_TASK DIRECTIONS:_ Please check every line of the listing for "radius" and copy each line where it is found.

_DATA EXTRACT:_
────────────────
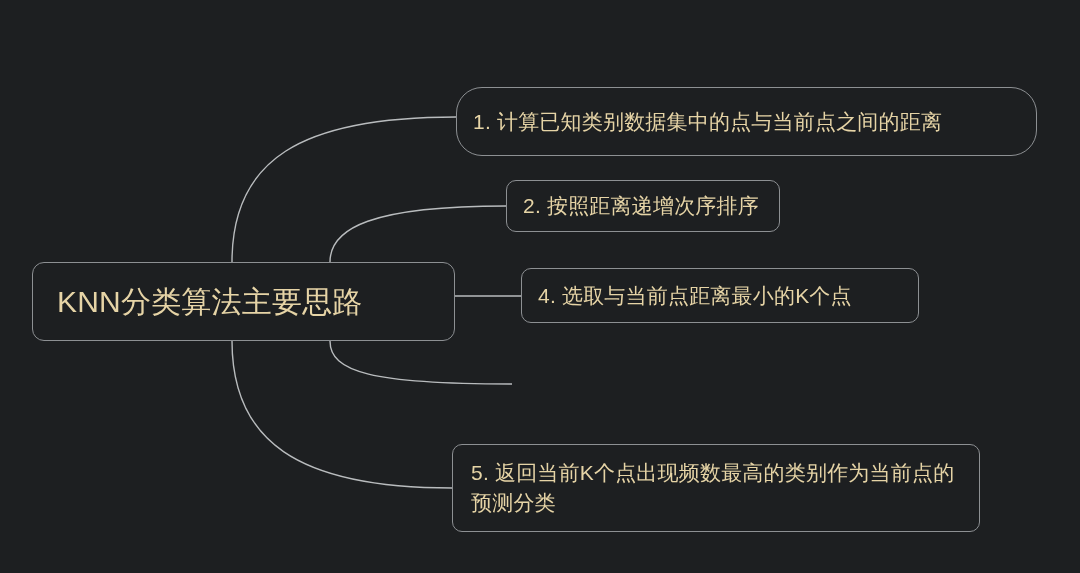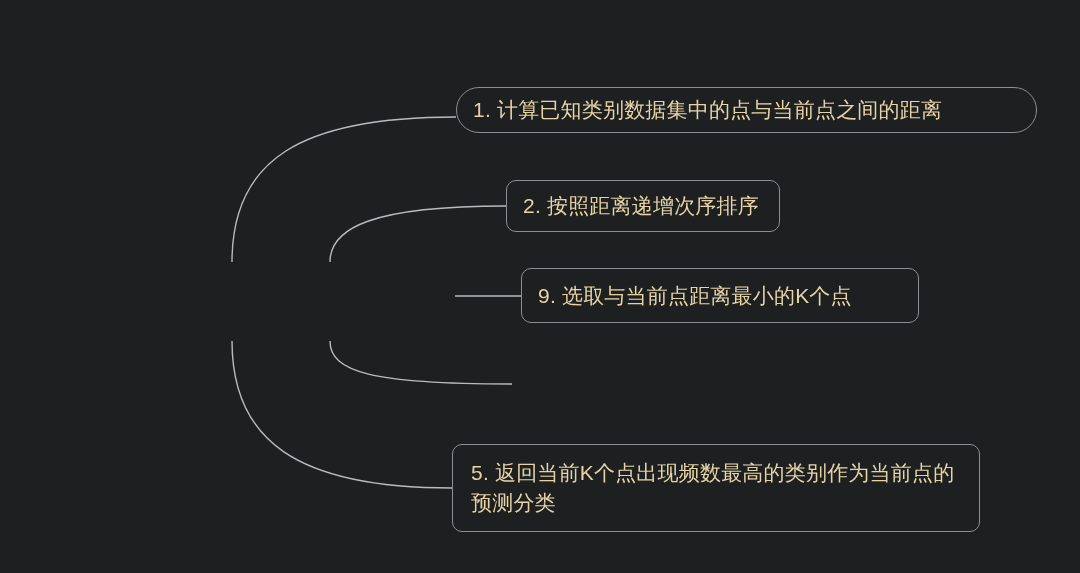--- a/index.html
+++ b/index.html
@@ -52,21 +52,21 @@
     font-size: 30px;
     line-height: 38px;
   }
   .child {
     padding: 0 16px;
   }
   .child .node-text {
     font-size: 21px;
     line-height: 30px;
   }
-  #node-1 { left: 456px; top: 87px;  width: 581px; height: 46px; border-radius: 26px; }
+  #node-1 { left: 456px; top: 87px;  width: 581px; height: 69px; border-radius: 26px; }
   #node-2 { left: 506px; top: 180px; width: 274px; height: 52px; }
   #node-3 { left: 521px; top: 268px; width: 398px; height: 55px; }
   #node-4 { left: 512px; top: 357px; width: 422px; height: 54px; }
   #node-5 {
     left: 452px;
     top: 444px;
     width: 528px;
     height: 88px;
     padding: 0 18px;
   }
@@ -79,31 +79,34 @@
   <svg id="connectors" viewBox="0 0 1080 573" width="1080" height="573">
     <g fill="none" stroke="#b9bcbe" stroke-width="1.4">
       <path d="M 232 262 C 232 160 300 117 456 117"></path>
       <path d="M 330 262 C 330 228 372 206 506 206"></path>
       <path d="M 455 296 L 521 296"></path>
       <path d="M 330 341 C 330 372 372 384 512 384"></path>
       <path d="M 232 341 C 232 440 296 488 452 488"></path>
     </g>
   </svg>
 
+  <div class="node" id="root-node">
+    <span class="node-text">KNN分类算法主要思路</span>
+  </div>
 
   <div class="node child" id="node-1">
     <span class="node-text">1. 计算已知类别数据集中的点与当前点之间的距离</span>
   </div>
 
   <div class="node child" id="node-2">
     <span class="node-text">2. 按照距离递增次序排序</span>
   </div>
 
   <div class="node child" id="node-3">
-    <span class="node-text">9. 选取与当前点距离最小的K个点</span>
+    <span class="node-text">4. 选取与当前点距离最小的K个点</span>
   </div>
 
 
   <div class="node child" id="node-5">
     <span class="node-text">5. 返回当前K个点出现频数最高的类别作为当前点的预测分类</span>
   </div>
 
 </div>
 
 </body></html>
────────────────
_REPLY:_
-  #node-1 { left: 456px; top: 87px;  width: 581px; height: 46px; border-radius: 26px; }
+  #node-1 { left: 456px; top: 87px;  width: 581px; height: 69px; border-radius: 26px; }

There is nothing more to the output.